Jesus has inaugurated a new creation in which God’s people are called to participate as image bearers, acting to bring God’s future world into this present one wherever and whenever possible (Nugent, p. 13). We cannot redeem the world, but our action in the present will point to and be ‘folded into God’s ultimate global redemption.’ (p. 13).

And the church itself is to be a foretaste of that new creation.

This all sounds good and right does it not? What’s not to like?

If you had asked me a few years ago, I would have unhesitatingly affirmed this world-centred framework. It avoids the undue optimism of the human-centred view (that humans can transform the world along the lines of God’s kingdom) or the anti-worldly and often dualistic theology of a heaven-centred theology.

However, researching and writing The Message of Love reinforced something that I had felt but not fully worked out – that there is remarkably little in the Bible about God’s people loving the world. And there is next to nothing about God’s people being called to transform the world.

But there is an overwhelming emphasis on the people of God living up to their calling to be a community of love and justice in the world.

It is this unique ecclesiological calling that tends to be blurred within the world-centred view. I use the word ‘blurred’ deliberately, because ‘loss of focus’ describes well what is going on.

The specific task and calling of the church to be the church is subtly widened to include making the world a place that better aligns with the kingdom of God. This happens when biblical commands aimed at the people of God are misinterpreted to become general endorsements to transform the world.

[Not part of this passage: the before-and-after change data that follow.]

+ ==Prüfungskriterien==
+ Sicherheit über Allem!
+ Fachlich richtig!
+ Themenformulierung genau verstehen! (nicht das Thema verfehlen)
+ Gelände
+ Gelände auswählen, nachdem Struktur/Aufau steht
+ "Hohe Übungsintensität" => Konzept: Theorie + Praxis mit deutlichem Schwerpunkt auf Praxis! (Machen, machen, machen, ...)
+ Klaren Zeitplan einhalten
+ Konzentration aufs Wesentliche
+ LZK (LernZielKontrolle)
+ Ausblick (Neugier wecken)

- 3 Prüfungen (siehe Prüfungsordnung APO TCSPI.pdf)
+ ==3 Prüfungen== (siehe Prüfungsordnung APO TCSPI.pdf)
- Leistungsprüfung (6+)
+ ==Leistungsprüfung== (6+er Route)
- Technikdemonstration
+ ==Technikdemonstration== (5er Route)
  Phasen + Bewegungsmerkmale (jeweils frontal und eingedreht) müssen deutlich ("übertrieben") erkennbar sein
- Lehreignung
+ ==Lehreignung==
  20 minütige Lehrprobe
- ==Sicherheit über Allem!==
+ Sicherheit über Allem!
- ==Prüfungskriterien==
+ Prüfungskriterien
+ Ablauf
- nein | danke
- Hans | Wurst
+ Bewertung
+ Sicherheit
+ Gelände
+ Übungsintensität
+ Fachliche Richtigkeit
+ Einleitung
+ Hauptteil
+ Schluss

Nugent gives some examples:

  • OT prophetic denouncements of Israelite social injustices such as the rich exploiting the poor (Amos) is broadened into a mandate to denounce and fight against all injustices everywhere.
  • Mary’s Magnificat celebrating God’s rejection of the proud and powerful and choice of a humble peasant girl becomes an endorsement for political action to liberate the marginalised and oppressed in general.
  • Jesus’ and James’ teaching about caring for the poor within the kingdom community shifts to become a basis for political action to end global poverty (and we could add in Paul’s command to ‘remember the poor’ in Galatians 2:10 here).

Many more could be given but you see the pattern: the mission of the church, and Christians within it, becomes heavily invested in political activism. ‘Kingdom-work’ gets broadened to include all sorts of activity that loosely connects to themes of justice or social improvement.

Focus is lost on how, in both the OT and the NT, attention is on the integrity and communal life of the people of God. In the NT, it is the Spirit-formed body of Christ that is now being renewed and which represents God’s new-creation in the world.

Nugent puts it this way;

“… the world centered approach risks putting the cart before the horse. Even though the New Testament presumes and proclaims God’s redemption, reconciliation, and restoration of all things, it gives primacy to the new thing that has already begun among God’s people. What Christ has begun to do in the church is the core of what will be folded into his ultimate renovation of all things. The order of priority is first Christ, then his renewed people, and finally the redemption of our bodies and then of non-human creation.” (p. 18)

His conclusion is that

“God’s people are not responsible for making this world a better place. They are called to be the better place that Christ has already made and that the wider world will not be until Christ returns.” (p.20)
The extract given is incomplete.